[PATCH 3/3] commit -a -m: allow the top-level tree to become empty again

"Johannes Schindelin via GitGitGadget" <gitgitgadget@xxxxxxxxx> · Thu, 29 Jun 2023 13:23:10 +0000

From: Johannes Schindelin <johannes.schindelin@xxxxxx>

In 03267e8656c (commit: discard partial cache before (re-)reading it,
2022-11-08), a memory leak was plugged by discarding any partial index
before re-reading it.

The problem with this memory leak fix is that it was based on an
incomplete understanding of the logic introduced in 7168624c353 (Do not
generate full commit log message if it is not going to be used,
2007-11-28).

That logic was introduced to add a shortcut when committing without
editing the commit message interactively. A part of that logic was to
ensure that the index was read into memory:

	if (!active_nr && read_cache() < 0)
		die(...)

Translation to English: If the index has not yet been read, read it, and
if that fails, error out.

That logic was incorrect, though: It used `!active_nr` as an indicator
that the index was not yet read. Usually this is not a problem because
in the vast majority of instances, the index contains at least one
entry.

And it was natural to do it this way because at the time that condition
was introduced, the `index_state` structure had no explicit flag to
indicate that it was initialized: This flag was only introduced in
913e0e99b6a (unpack_trees(): protect the handcrafted in-core index from
read_cache(), 2008-08-23), but that commit did not adjust the code path
where no index file was found and a new, pristine index was initialized.
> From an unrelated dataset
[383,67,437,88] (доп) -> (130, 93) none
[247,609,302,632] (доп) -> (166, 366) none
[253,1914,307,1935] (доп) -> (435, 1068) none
Now, when the index does not contain any entry (which is quite
common in Git's test suite because it starts quite a many repositories
from scratch), subsequent calls to `do_read_index()` will mistake the
index not to be initialized, and read it again unnecessarily.
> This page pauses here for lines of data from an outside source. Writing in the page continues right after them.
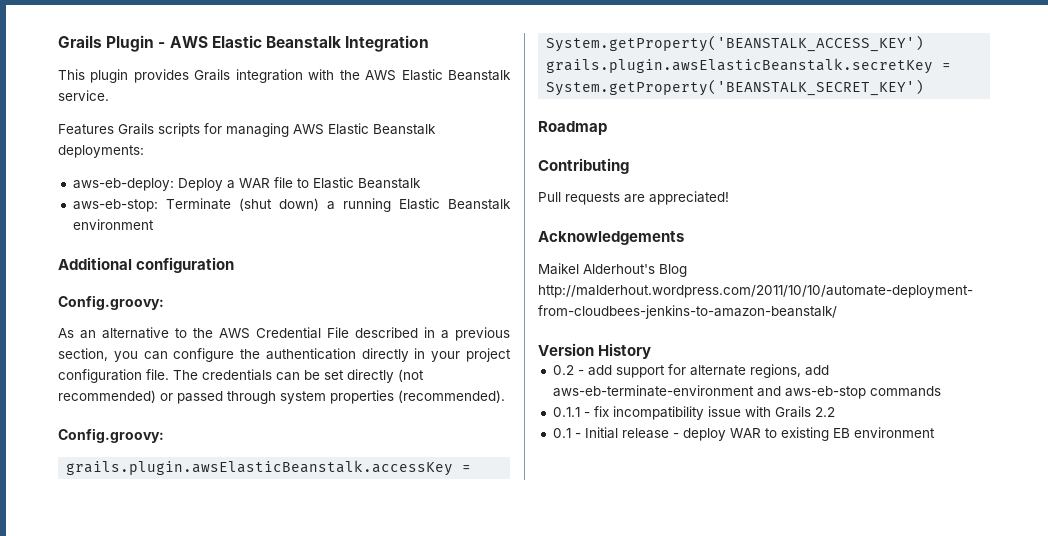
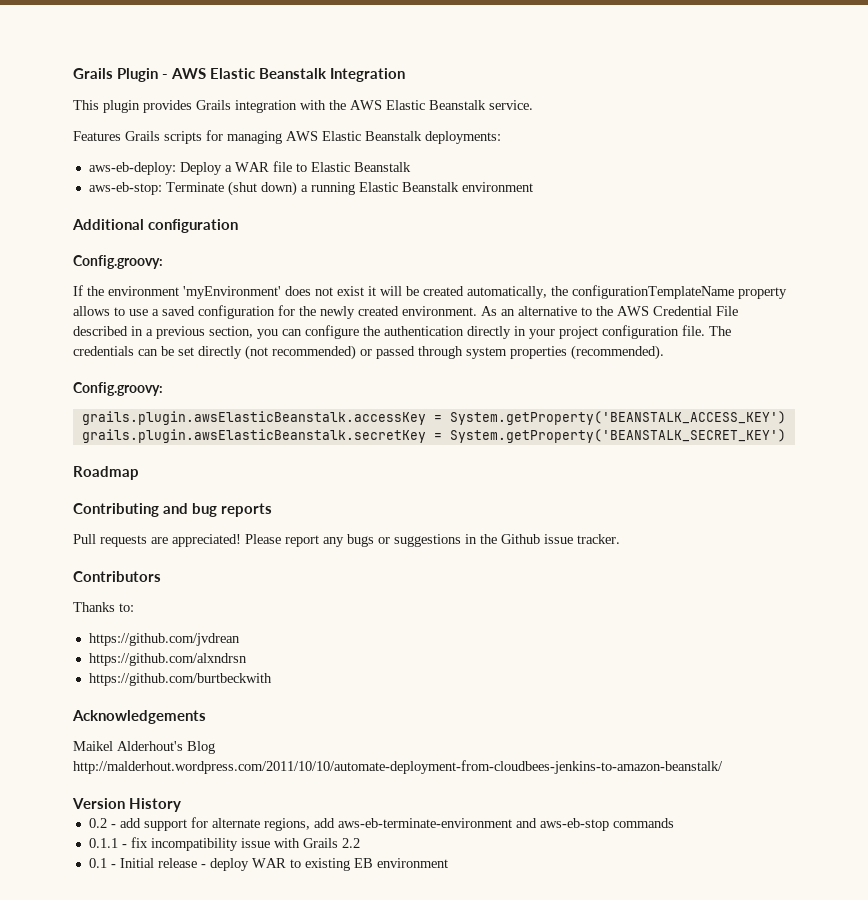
(164, 302) none -> [73,285,787,299] [73,305,477,319] If the environment 'myEnvironment' does not exist it will be created automatically, the configurationTemplateName property allows to use a saved configuration for the newly created environment.
(629, 166) none -> [163,503,272,517] and bug reports
(729, 198) none -> [245,534,620,547] [73,571,161,582] [73,602,134,612] [88,633,240,646] [88,653,247,666] [88,673,272,686] Please report any bugs or suggestions in the Github issue tracker. // Contributors // Thanks to: // https://github.com/jvdrean // https://github.com/alxndrsn // https://github.com/burtbeckwith

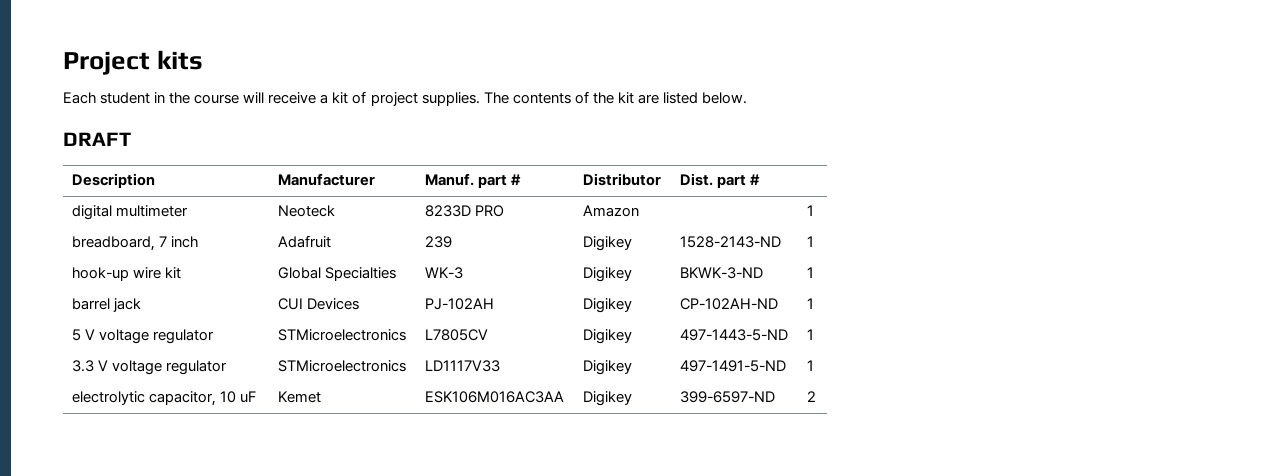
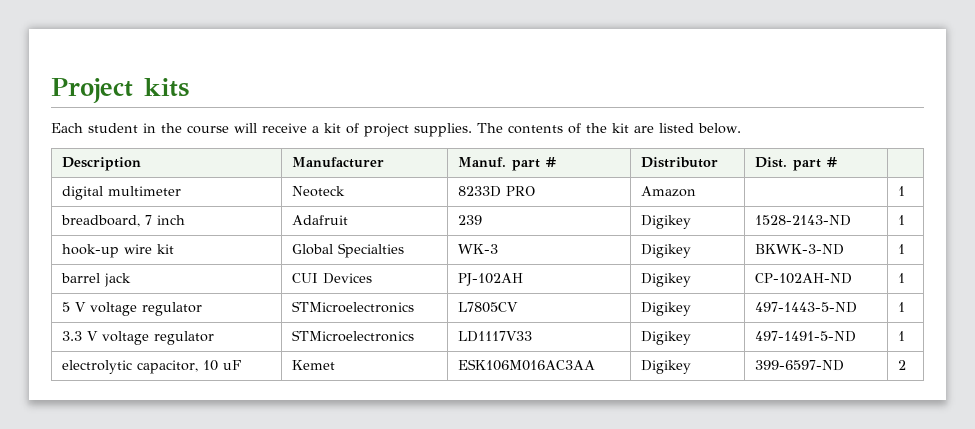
[63,132,131,146] // DRAFT -> (741, 128) none

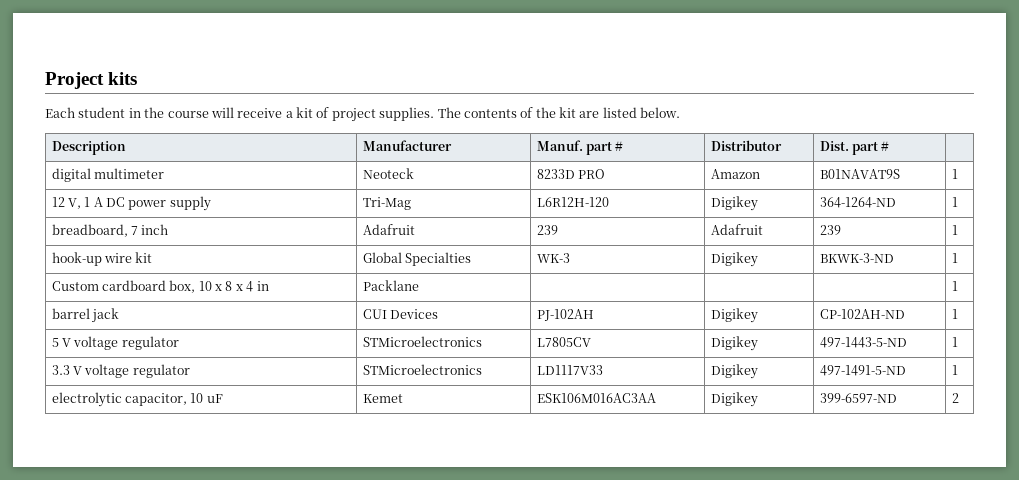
(697, 191) none -> [819,169,900,179] [951,169,958,179] [51,196,211,211] [362,197,411,210] [536,197,609,207] [710,196,758,211] [819,197,896,208] B01NAVAT9S | 1 // 12 V, 1 A DC power supply | Tri-Mag | L6R12H-120 | Digikey | 364-1264-ND
[641,215,692,229] [755,215,852,226] Digikey | 1528-2143-ND -> [710,224,763,235] [819,225,841,235] Adafruit | 239
(906, 249) none -> [51,280,269,293] [362,280,419,291] [951,281,958,291] // Custom cardboard box, 10 x 8 x 4 in | Packlane | | | | 1

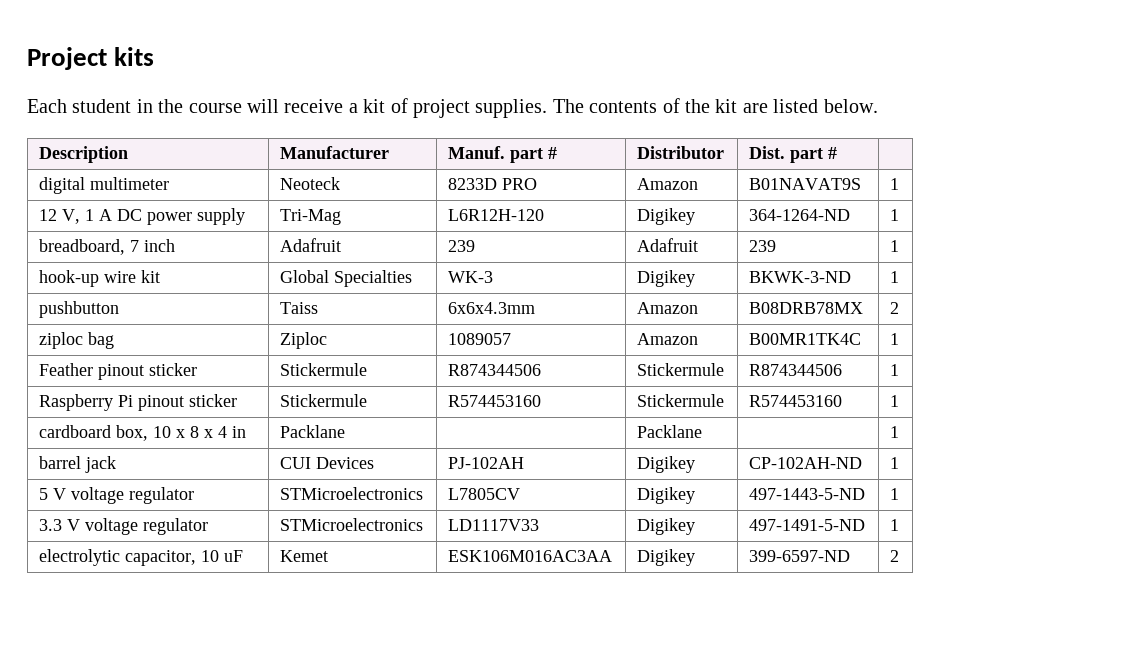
[51,281,99,291] Custom -> [39,301,120,318] [280,302,319,314] [448,302,536,314] [637,302,699,314] [749,302,864,314] [890,302,900,314] [39,332,115,349] [280,332,328,349] [448,333,512,345] [637,333,699,345] [749,333,862,345] [890,333,900,345] [39,363,198,380] [280,363,368,376] [448,364,542,376] [637,363,725,376] [749,364,843,376] [890,364,900,376] [39,394,238,411] [280,394,368,407] [448,395,542,407] [637,394,725,407] [749,395,843,407] [890,395,900,407] pushbutton | Taiss | 6x6x4.3mm | Amazon | B08DRB78MX | 2 // ziploc bag | Ziploc | 1089057 | Amazon | B00MR1TK4C | 1 // Feather pinout sticker | Stickermule | R874344506 | Stickermule | R874344506 | 1 // Raspberry Pi pinout sticker | Stickermule | R574453160 | Stickermule | R574453160 | 1 //
(419, 285) none -> [637,425,703,438] Packlane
This is a problem because after initializing the empty index e.g. the
`cache_tree` in that index could have been initialized before a
subsequent call to `do_read_index()` wants to ensure an initialized
index. And if that subsequent call mistakes the index not to have been
initialized, it would lead to leaked memory.

The correct fix for that memory leak is to adjust the condition so that
it does not mistake `active_nr == 0` to mean that the index has not yet
been read.

Using the `initialized` flag instead, we avoid that mistake, and as a
bonus we can fix a bug at the same time that was introduced by the
memory leak fix: When deleting all tracked files and then asking `git
commit -a -m ...` to commit the result, Git would internally update the
index, then discard and re-read the index undoing the update, and fail
to commit anything.

This fixes https://github.com/git-for-windows/git/issues/4462

Signed-off-by: Johannes Schindelin <johannes.schindelin@xxxxxx>
---
 builtin/commit.c      |  7 ++-----
 t/t2200-add-update.sh | 11 +++++++++++
 2 files changed, 13 insertions(+), 5 deletions(-)
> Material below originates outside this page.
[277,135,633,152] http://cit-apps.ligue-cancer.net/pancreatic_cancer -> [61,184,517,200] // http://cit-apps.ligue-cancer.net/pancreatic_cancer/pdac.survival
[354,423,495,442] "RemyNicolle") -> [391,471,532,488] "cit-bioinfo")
diff --git a/builtin/commit.c b/builtin/commit.c
index 65a5c0e29d5..4cf2baaf943 100644
--- a/builtin/commit.c
+++ b/builtin/commit.c
@@ -998,11 +998,8 @@ static int prepare_to_commit(const char *index_file, const char *prefix,
 		struct object_id oid;
 		const char *parent = "HEAD";
 
-		if (!the_index.cache_nr) {
-			discard_index(&the_index);
-			if (repo_read_index(the_repository) < 0)
-				die(_("Cannot read index"));
-		}
+		if (!the_index.initialized && repo_read_index(the_repository) < 0)
+			die(_("Cannot read index"));
 
 		if (amend)
 			parent = "HEAD^1";
diff --git a/t/t2200-add-update.sh b/t/t2200-add-update.sh
index be394f1131a..c01492f33f8 100755
--- a/t/t2200-add-update.sh
+++ b/t/t2200-add-update.sh
@@ -197,4 +197,15 @@ test_expect_success '"add -u non-existent" should fail' '
 	! grep "non-existent" actual
 '
 
+test_expect_success '"commit -a" implies "add -u" if index becomes empty' '
+	git rm -rf \* &&
+	git commit -m clean-slate &&
+	test_commit file1 &&
+	rm file1.t &&
+	test_tick &&
+	git commit -a -m remove &&
+	git ls-tree HEAD: >out &&
+	test_must_be_empty out
+'
+
 test_done
-- 
gitgitgadget